When Does the GC Run?

Currently the GC runs every N allocations (N is tunable but defaults to 1024). This is a simple heuristic. More sophisticated strategies, like running when the heap exceeds a size threshold or running in a background thread, are planned for a future version.

For most game programs, which allocate heavily at startup and minimally during the game loop, this strategy works well. The GC pause is not noticeable at 60fps.

The Stack Scanner

The root set for the mark phase consists of every live variable in every active stack frame. Vexel does not try to scan the actual machine stack (which would require precise stack maps or conservative scanning). Instead, the compiler emits explicit root registration: every time a pointer-type local variable is created, it is registered with the GC root table. When it goes out of scope, it is unregistered.

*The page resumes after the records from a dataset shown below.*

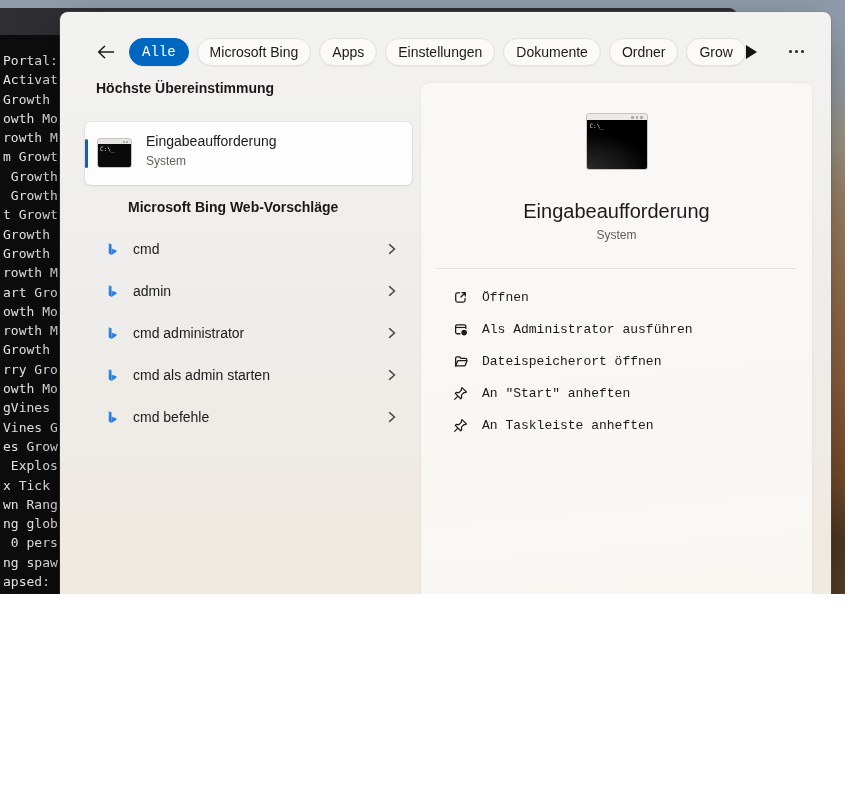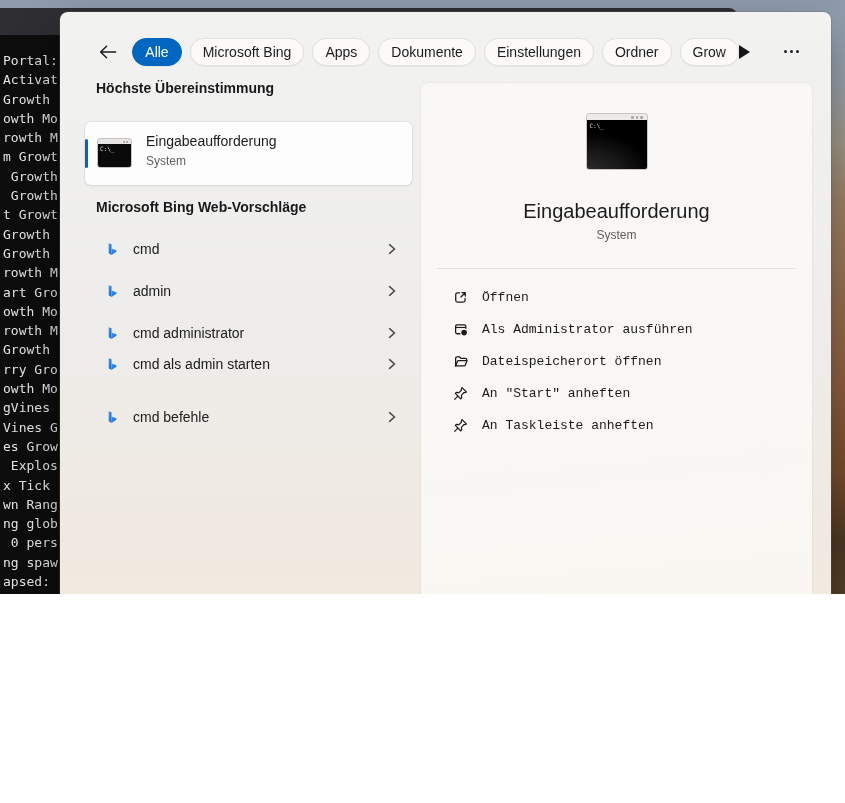"Alle" .pill.selected { font-family: none -> Liberation Mono, monospace }
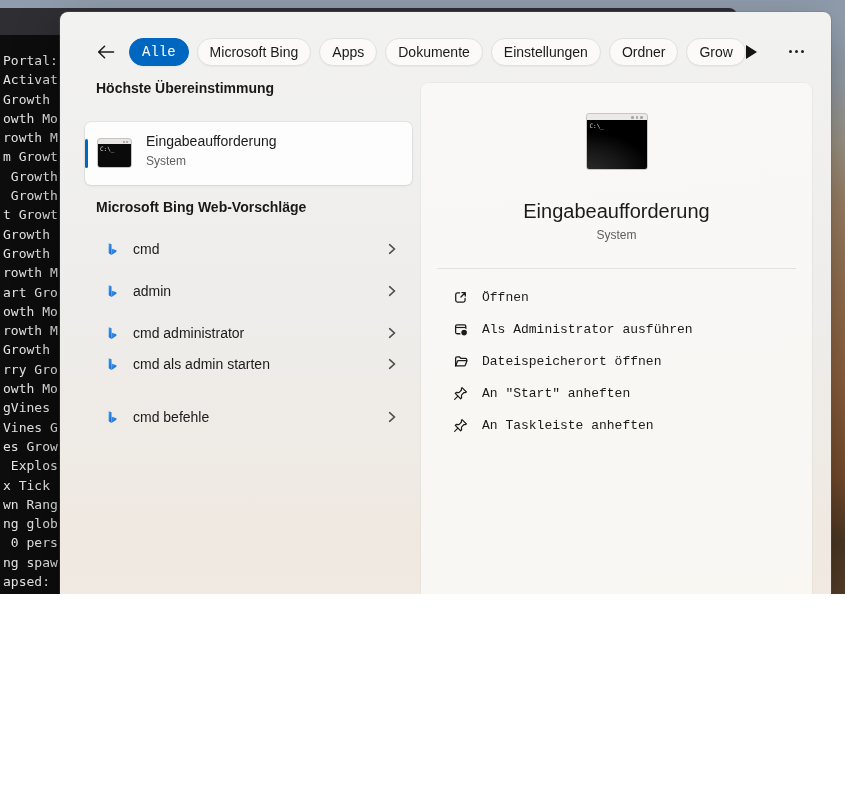"Dokumente" div.pill { order: before "Einstellungen" -> after "Einstellungen" }
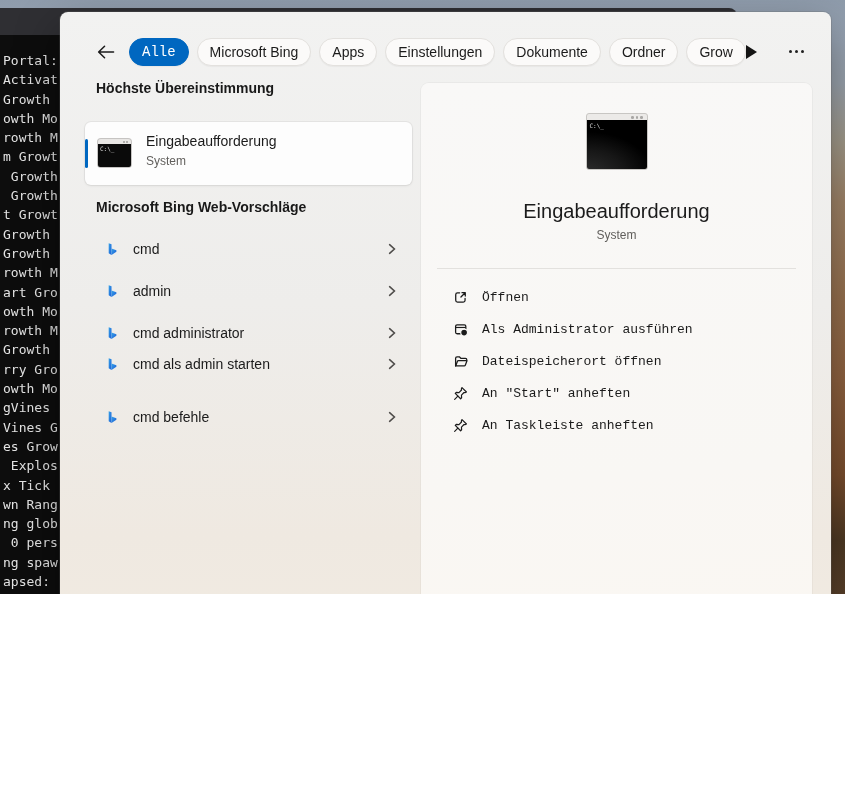"Microsoft Bing Web-Vorschläge" .heading-bing { margin-left: none -> 32px }
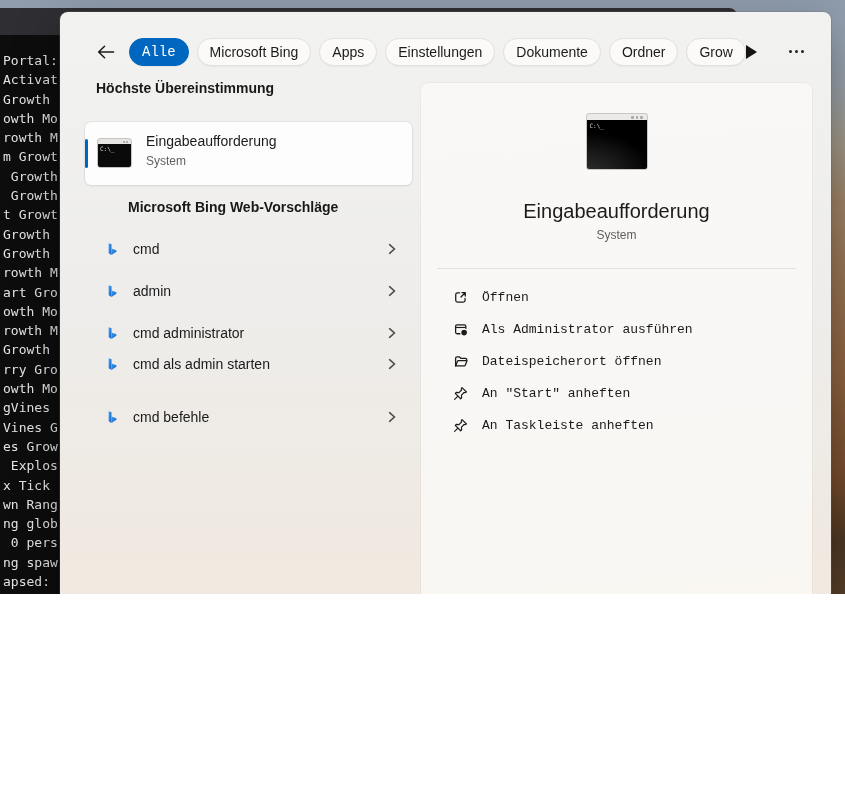"cmd als admin starten" div.sugg-row { top: 331px -> 342px }
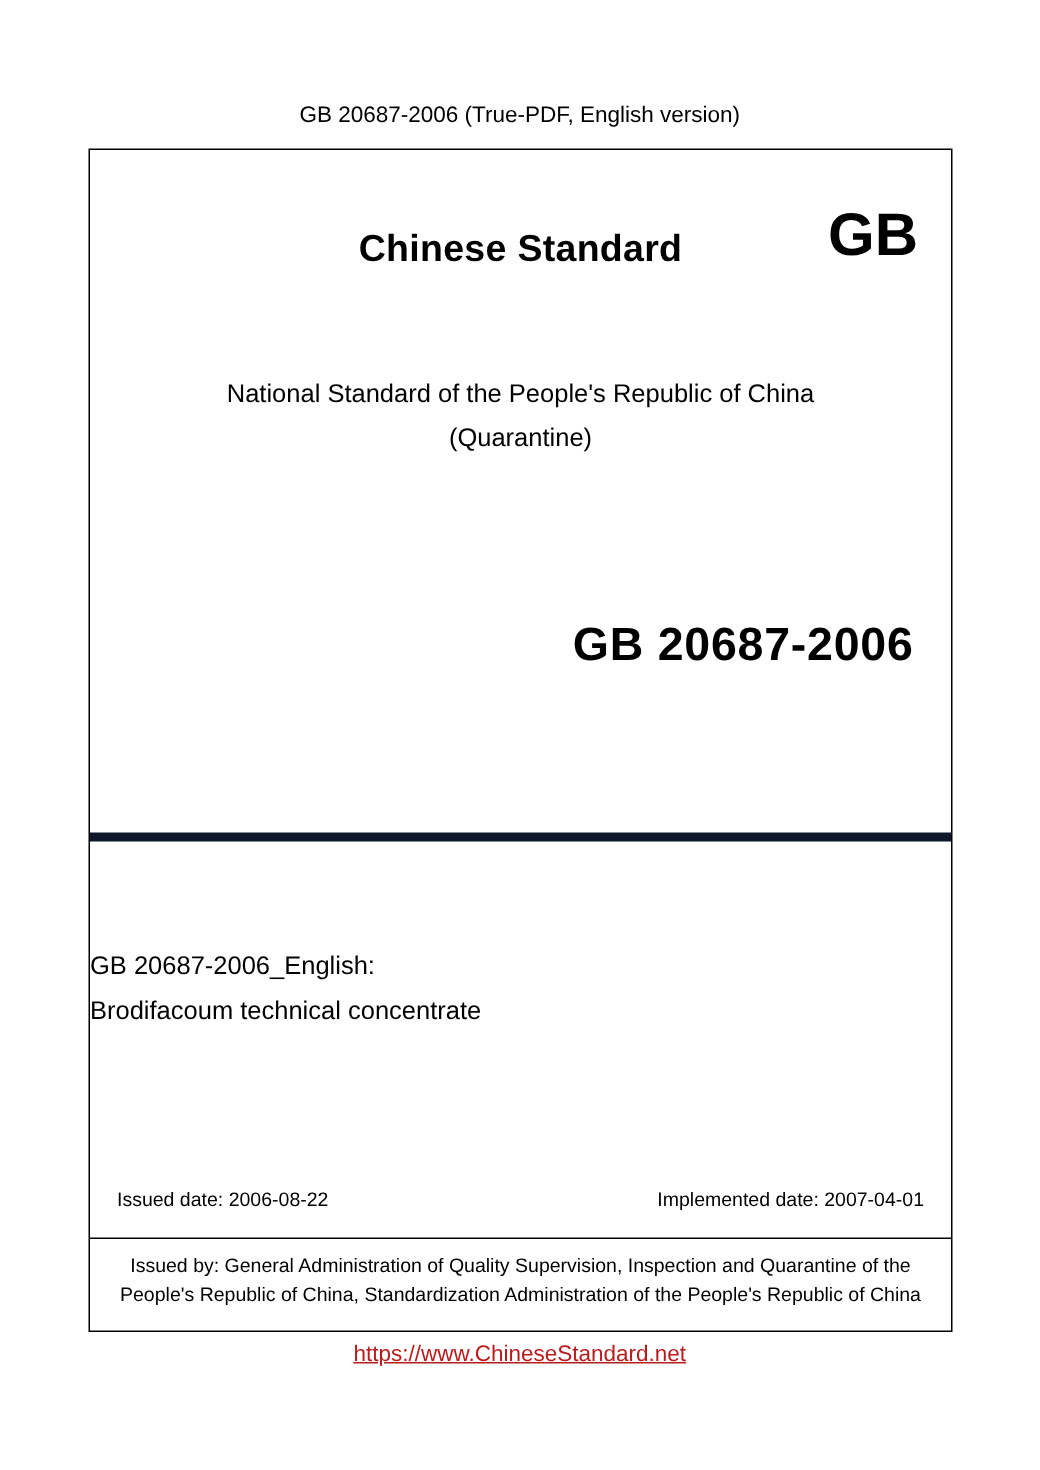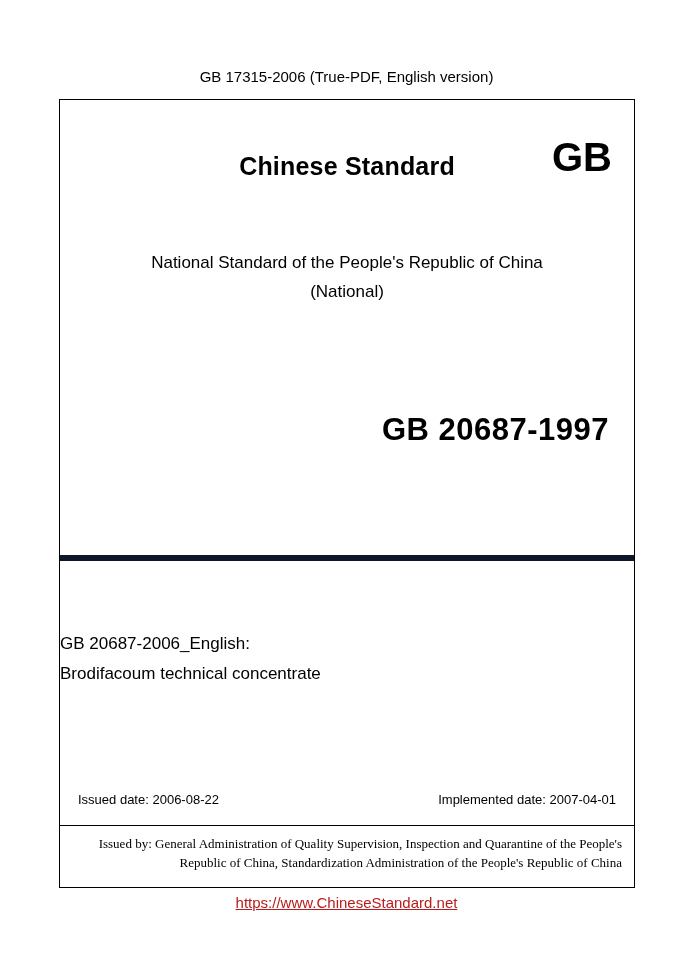"GB 17315-2006 (True-PDF, English" div.header-line { text: 17315-2006 -> 20687-2006 }
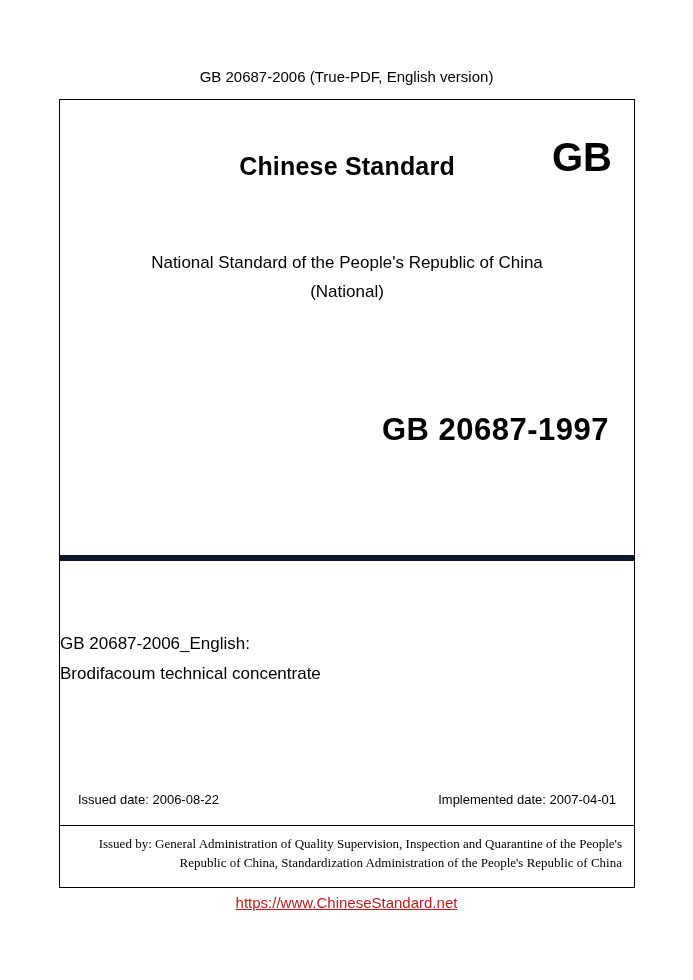"(National)" div { text: National -> Quarantine }
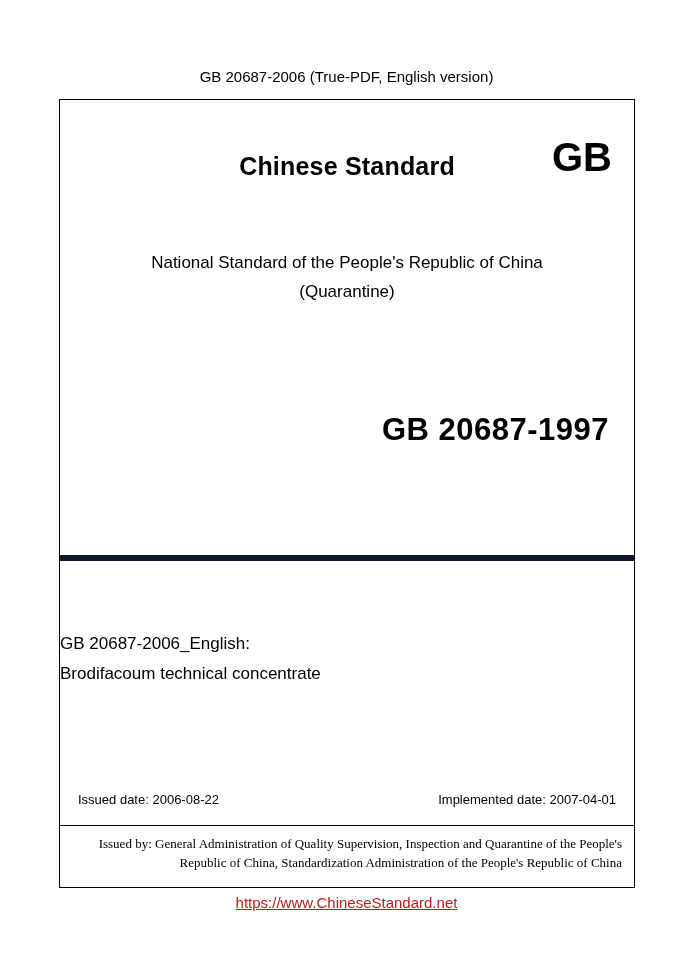"GB 20687-1997" div.std-number { text: 20687-1997 -> 20687-2006 }
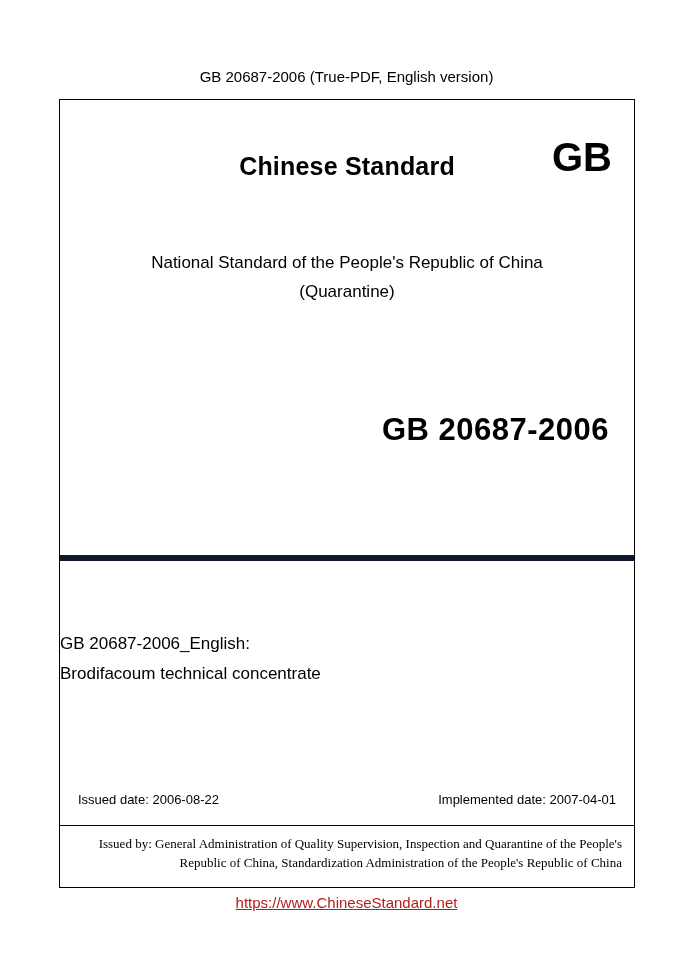"Issued by: General Administration of" .issuer { font-family: Liberation Serif, serif -> none; text-align: right -> center }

This is more code to emit but means the GC mark phase is precise: it only follows real pointers, never false positives. Conservative GCs can accidentally keep dead objects alive if an integer on the stack happens to look like a valid heap address.

Does It Work?

Yes. The test suite includes programs that create thousands of cyclic structures and verify that memory usage stays bounded after the GC runs. It handles arrays of structs, structs that contain arrays, deeply nested linked structures, and all of the above in combination.

The GC was the hardest part of building Vexel by a significant margin. But getting it right changed the character of the language. You can write Vexel programs that create and discard heap objects freely, just like Python, and the compiler handles everything underneath.